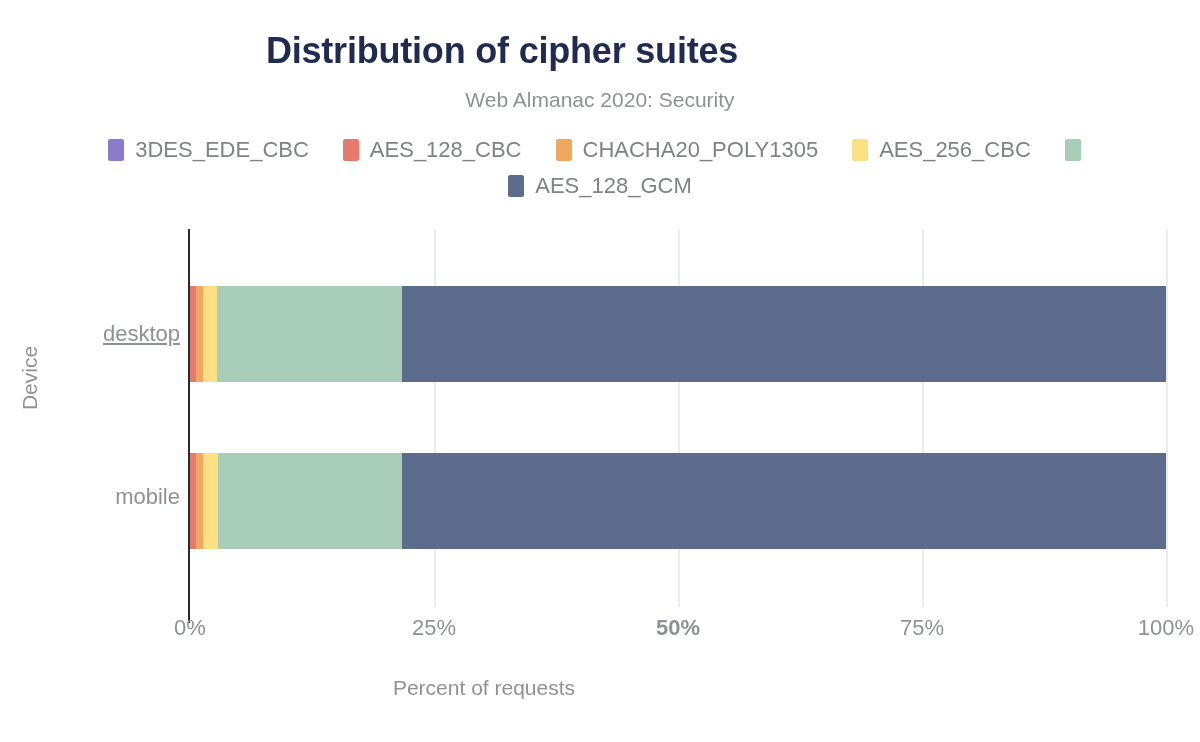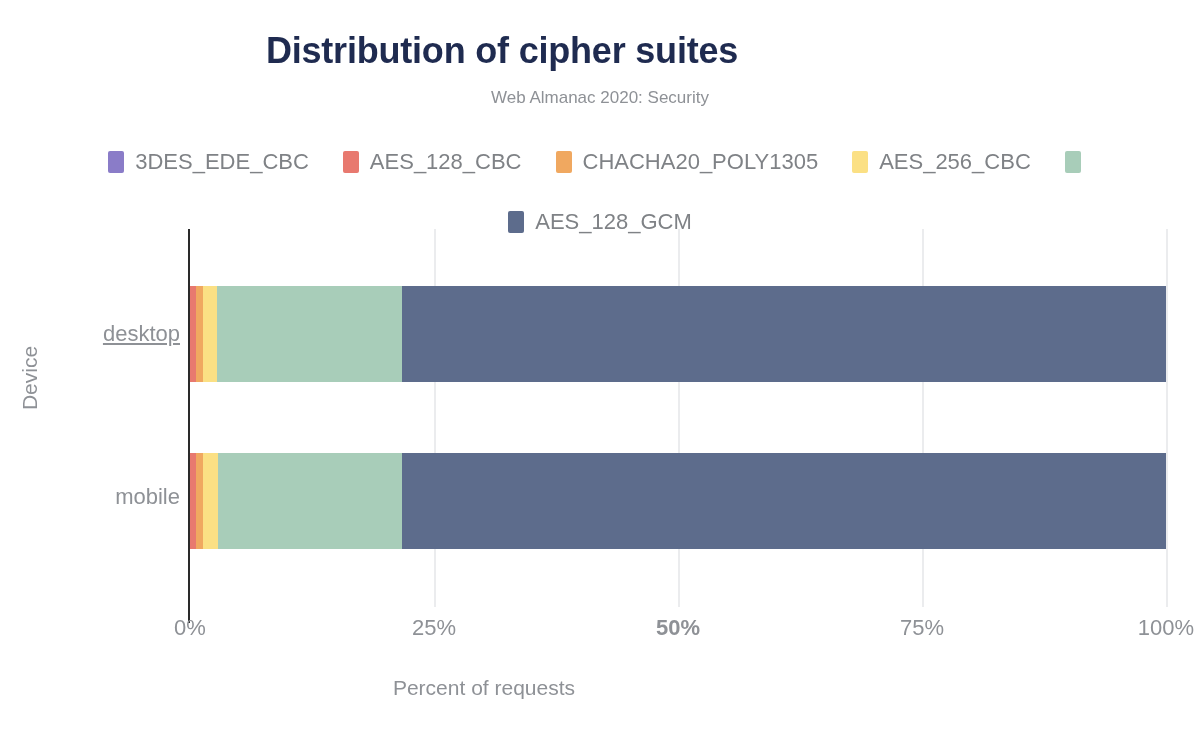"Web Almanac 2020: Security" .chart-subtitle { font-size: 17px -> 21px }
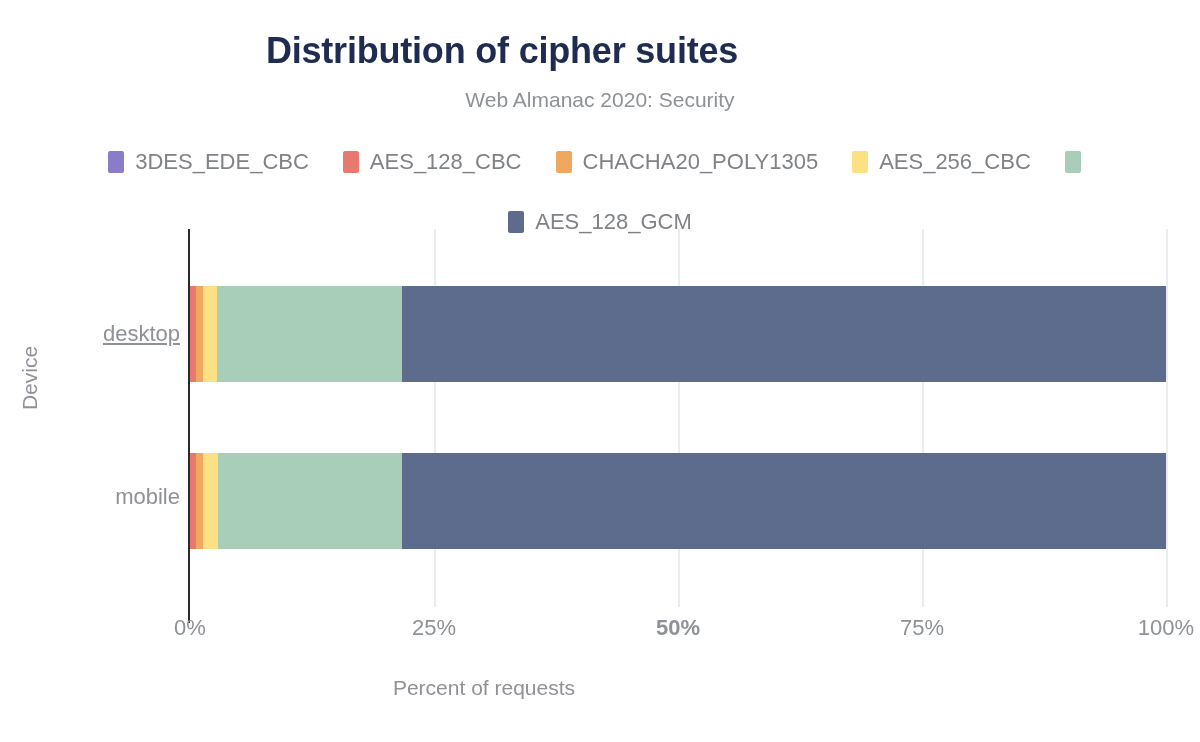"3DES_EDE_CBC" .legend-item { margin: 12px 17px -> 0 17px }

...

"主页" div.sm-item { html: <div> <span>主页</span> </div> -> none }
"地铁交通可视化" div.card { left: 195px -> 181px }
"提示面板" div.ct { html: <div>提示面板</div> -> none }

Problem statement: All lines above from the one containing "font-size: 17px ->" up to and including the one containing "margin: 12px 17px" are to be set down exactly, and nothing else. Leave images out.

Result of the exercise:
"Web Almanac 2020: Security" .chart-subtitle { font-size: 17px -> 21px }
"3DES_EDE_CBC" .legend-item { margin: 12px 17px -> 0 17px }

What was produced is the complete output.